**SOURCE RECORDS:**
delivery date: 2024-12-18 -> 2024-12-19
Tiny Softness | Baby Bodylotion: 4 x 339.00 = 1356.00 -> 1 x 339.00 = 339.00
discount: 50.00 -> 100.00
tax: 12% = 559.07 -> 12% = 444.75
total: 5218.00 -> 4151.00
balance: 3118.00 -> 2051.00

---

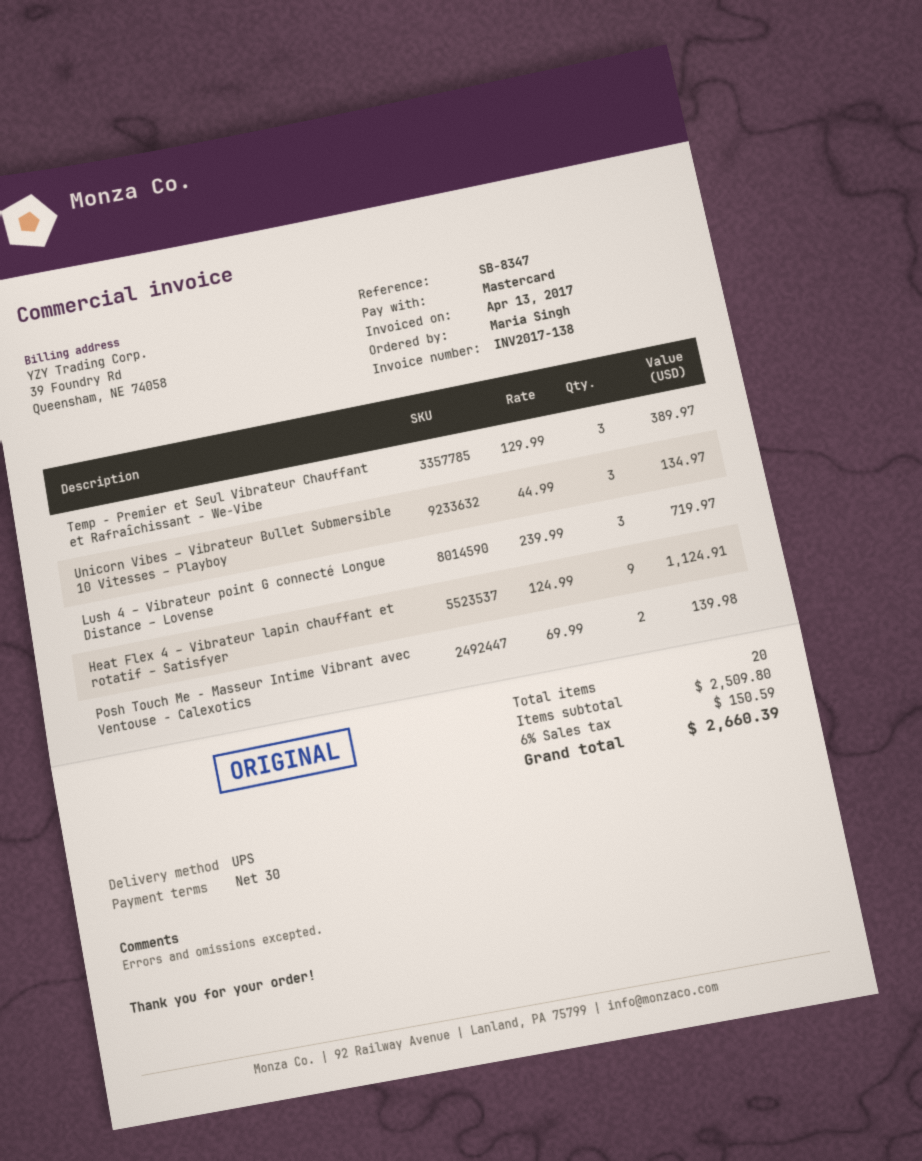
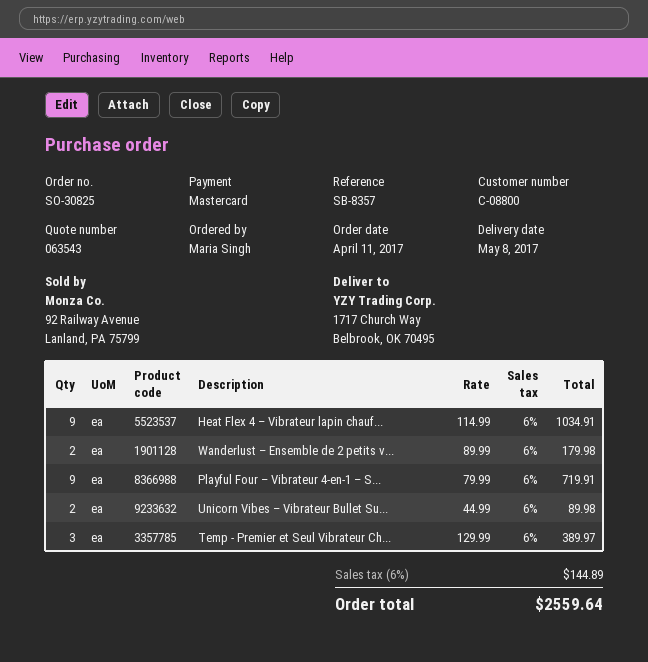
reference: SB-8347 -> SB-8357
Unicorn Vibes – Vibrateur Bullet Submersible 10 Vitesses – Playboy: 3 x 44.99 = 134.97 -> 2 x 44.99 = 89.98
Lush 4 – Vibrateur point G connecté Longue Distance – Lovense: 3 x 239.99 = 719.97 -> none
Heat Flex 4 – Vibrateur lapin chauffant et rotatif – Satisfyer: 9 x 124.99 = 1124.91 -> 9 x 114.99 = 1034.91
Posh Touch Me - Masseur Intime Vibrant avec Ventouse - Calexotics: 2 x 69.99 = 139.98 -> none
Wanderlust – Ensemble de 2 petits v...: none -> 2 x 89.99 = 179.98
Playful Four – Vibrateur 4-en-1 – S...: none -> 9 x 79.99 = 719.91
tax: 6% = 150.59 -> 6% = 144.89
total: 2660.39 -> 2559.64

* * *

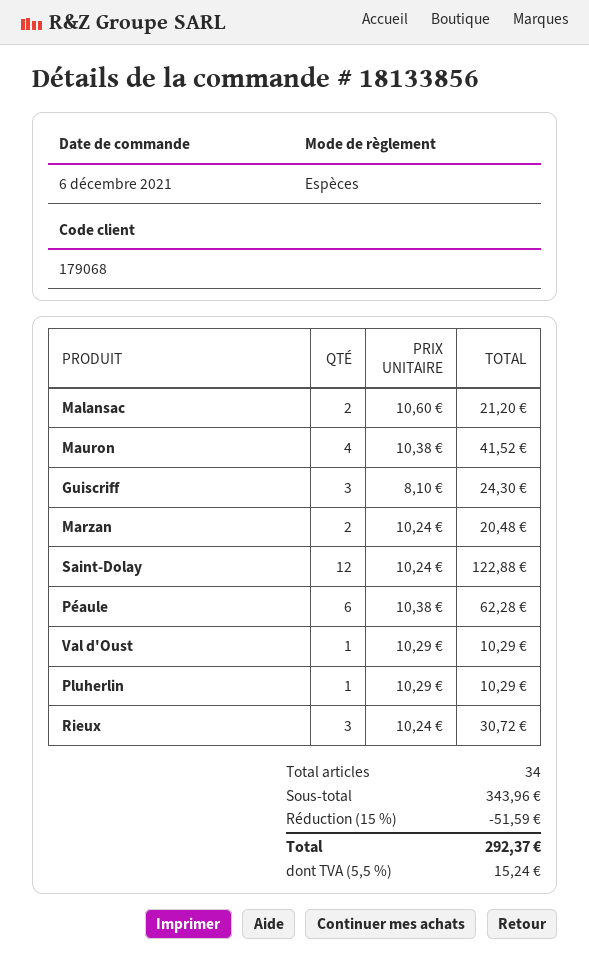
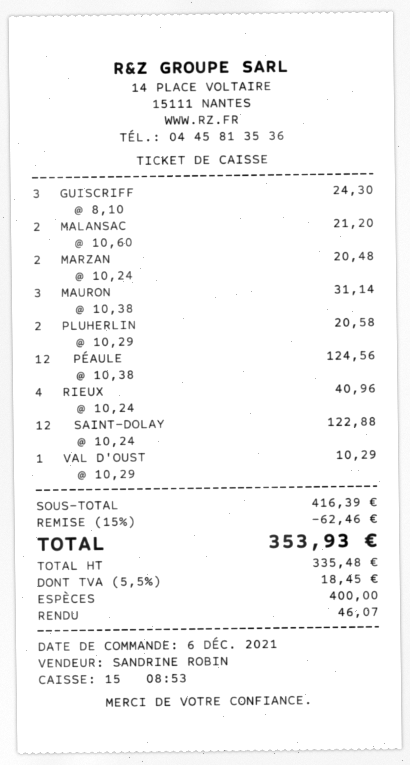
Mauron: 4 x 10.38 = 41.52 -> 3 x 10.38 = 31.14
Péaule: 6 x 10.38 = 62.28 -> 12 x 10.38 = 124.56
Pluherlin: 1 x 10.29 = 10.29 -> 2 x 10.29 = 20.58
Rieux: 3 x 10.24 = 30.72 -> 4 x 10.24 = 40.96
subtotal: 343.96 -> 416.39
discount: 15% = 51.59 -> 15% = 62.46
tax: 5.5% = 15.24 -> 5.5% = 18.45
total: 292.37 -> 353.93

**WHAT THE TASK REQUIRES:** Copy out every line in the entries above that holds "Vibrateur".

**YOUR RESPONSE:**
Unicorn Vibes – Vibrateur Bullet Submersible 10 Vitesses – Playboy: 3 x 44.99 = 134.97 -> 2 x 44.99 = 89.98
Lush 4 – Vibrateur point G connecté Longue Distance – Lovense: 3 x 239.99 = 719.97 -> none
Heat Flex 4 – Vibrateur lapin chauffant et rotatif – Satisfyer: 9 x 124.99 = 1124.91 -> 9 x 114.99 = 1034.91
Playful Four – Vibrateur 4-en-1 – S...: none -> 9 x 79.99 = 719.91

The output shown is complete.